'They wanted to brainwash us'
11 June 2008 / BBC News
Susie Jones, 72, spent 12 years at the Shingwauk residential school in Sault Sainte Marie, Ontario, in eastern Canada. She is the president of the Children of Shingwauk Alumni Association.
"I come from an Ojibwe community where about 550 children were sent to residential schools from 1873 to 1962.
I was sent to the Shingwauk residential school in 1940, at the age of four-and-a-half. The school was about 720km (450 miles) from my home.
The law was that children went at six, but the premise was to assimilate the children, to brainwash us into the European way, and the best way to do that was to get the children at an early age. They would fudge our age on the paperwork to make it look as though they were obeying the law.

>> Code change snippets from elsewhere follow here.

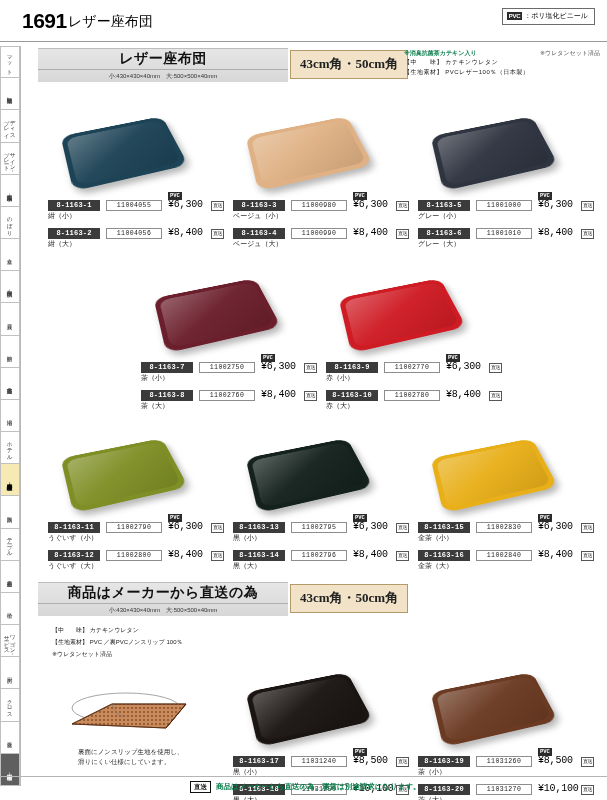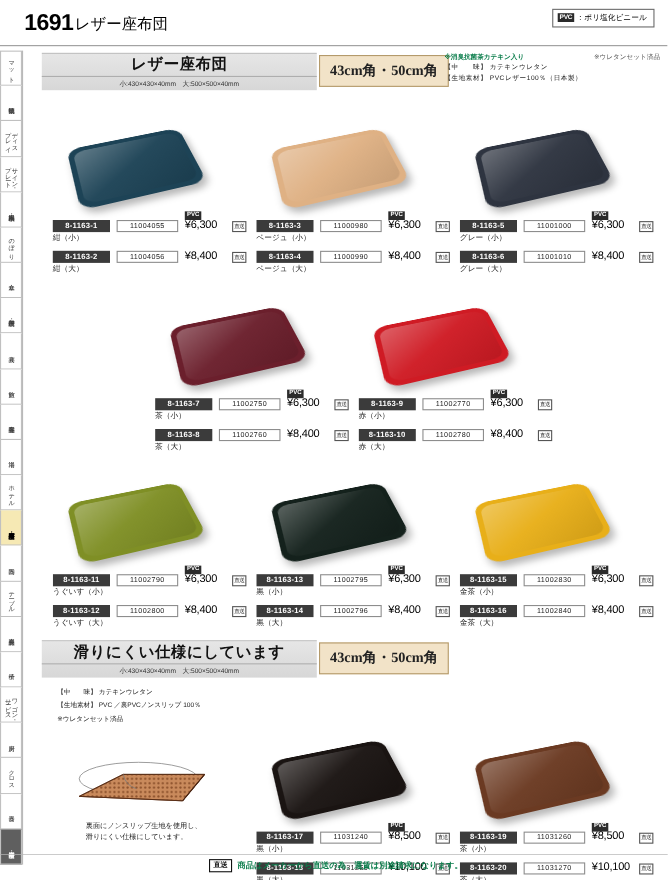--- a/index.html
+++ b/index.html
@@ -144,21 +144,21 @@
   }
   .cushion::after {
     content: "";
     position: absolute; inset: 5px;
     border-radius: 11px / 9px;
     background: linear-gradient(145deg, rgba(255,255,255,0.30), rgba(255,255,255,0.03) 48%, rgba(0,0,0,0.10));
   }
 
   
   .ptable { position: absolute; width: 182px; }
-  .prow { position: relative; height: 21px; }
+  .prow { position: relative; height: 21px; font-family: Liberation Mono, monospace; }
   .code-badge {
     position: absolute; left: 0; top: 0;
     min-width: 52px; height: 11px;
     background: #3b3b3b; color: #fff;
     font-size: 7px; font-weight: bold;
     text-align: center; line-height: 11px;
     padding: 0 3px;
     letter-spacing: 0.2px;
   }
   .code-num {
@@ -478,21 +478,21 @@
         <div class="prow" style="top: 0px; margin-top: 7px;">
           <div class="code-badge">8-1163-16</div>
           <div class="code-num">11002840</div>
           <div class="price">¥8,400</div>
           <div class="ship-chip">直送</div>
           <div class="color-name">金茶（大）</div>
         </div>
       </div>
       <div class="section-band" style="position: absolute; left: 0px; top: 534px; width: 572px;">
         <div class="band-plate"></div>
-        <div class="band-name">滑りにくい仕様にしています</div>
+        <div class="band-name">商品はメーカーから直送の為</div>
         <div class="band-dims">小:430×430×40mm　大:500×500×40mm</div>
         <div class="band-size-badge">43cm角・50cm角</div>
         <div class="band-spec"></div>
       </div>
       <div style="position: absolute; left: 24px; top: 576px; width: 200px; font-size: 6px; line-height: 2; color: rgb(26, 26, 26);">
         <div>【中　　味】 カテキンウレタン</div>
         <div>【生地素材】 PVC ／裏PVCノンスリップ 100％</div>
         <div>※ウレタンセット済品</div>
       </div>
       <div class="ns-illus" style="left: 26px; top: 630px; position: absolute;"><svg width="150" height="70" viewBox="0 0 150 70">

I was taken there in a car with other children my age. We were taken into the school and stripped of clothing and doused with kerosene to kill lice, because they assumed we all had lice.
Every day was the same. We woke up to a bell. We did our chores and had breakfast, the same every day. The porridge had mouse droppings in it, and often they served it early and by the time we sat down it was cold. To this day I don't eat breakfast.
There wasn't a lot of money to run the school. Lunch and dinner was what we called a one-pot meal, and we rarely had meat. There was never any fruit except once a year at Christmas.
Slapping and hitting on the head was common.
If one us did something wrong, we would all have to stand in line and get slapped on the hand. Kids who wet the bed were beaten with a strap. Some children were shut in a cupboard under the stairs for hours if they did something wrong.
I am not aware of there having been any sexual abuse at my school, but there was always psychological abuse, and the emotional abuse is often uncounted.
They would say things like, "If you don't do this you will go to Hell", and "Do you know that you are children of the devil?"
You had a fear put in you, it was part of the brain-washing. You learn to shut your feelings down.
We knew we couldn't talk to the staff because most of them didn't care about our personal being. Their main goal was to Christianise us. We were numbers - "This year, 120 children that are no longer uncivilised Indians."
I was kept at school over the summers until I was eight, when I was finally allowed home to see my mother.
When people ask what my relationship with her was like, I say there was none. She was like a total stranger to me.
My life is evidence that the system works. When I left I only spoke English, and I didn't even know what kind of Indian I was. I thought I was Cherokee.
When I left school I moved to the US but I continued to attend church. I met a man on a trip back home and we got married, had six children and have been together for 53 years.
I never stopped being an Indian, I just didn't know what it meant. We moved back to the reserve when I retired, and it's been a process since then.
I believe the aboriginal people of Canada were very spiritual. Their lives were centred on the creator. When we came into the white man's world, this world of greed, our spirituality was gone.
The system robbed me of kinship and community and everything that entails. Most people don't know what it means because they don't have it. I have no family to ask questions of, I never knew any of my grandparents.
My brother and I are only just connecting.
I've never felt anger, though. Anger is self-absorbed. Now I'm trying to build bridges, because there is a real lack of awareness about what happened. This isn't in the history books.
Someone once asked me, "Why don't natives trust the education system?" I said, "You're kidding me, right?" He hadn't heard of residential schools.
I think people think we are Canadian and we should be the ones to straighten up and fly right. I was speaking at a school, and I was asked what advice I would give the children. I said don't place your values on the people you are serving. That is what they did to us as a people.
As for the government's apology, it is a forced apology. We are being pacified. And an apology that stems from their perception of what they did to me has no value.
I would like to see some action to go along with the apology. I would like more funding for our traditional way of healing, and for our justice system.
I want our rules instead of their rules."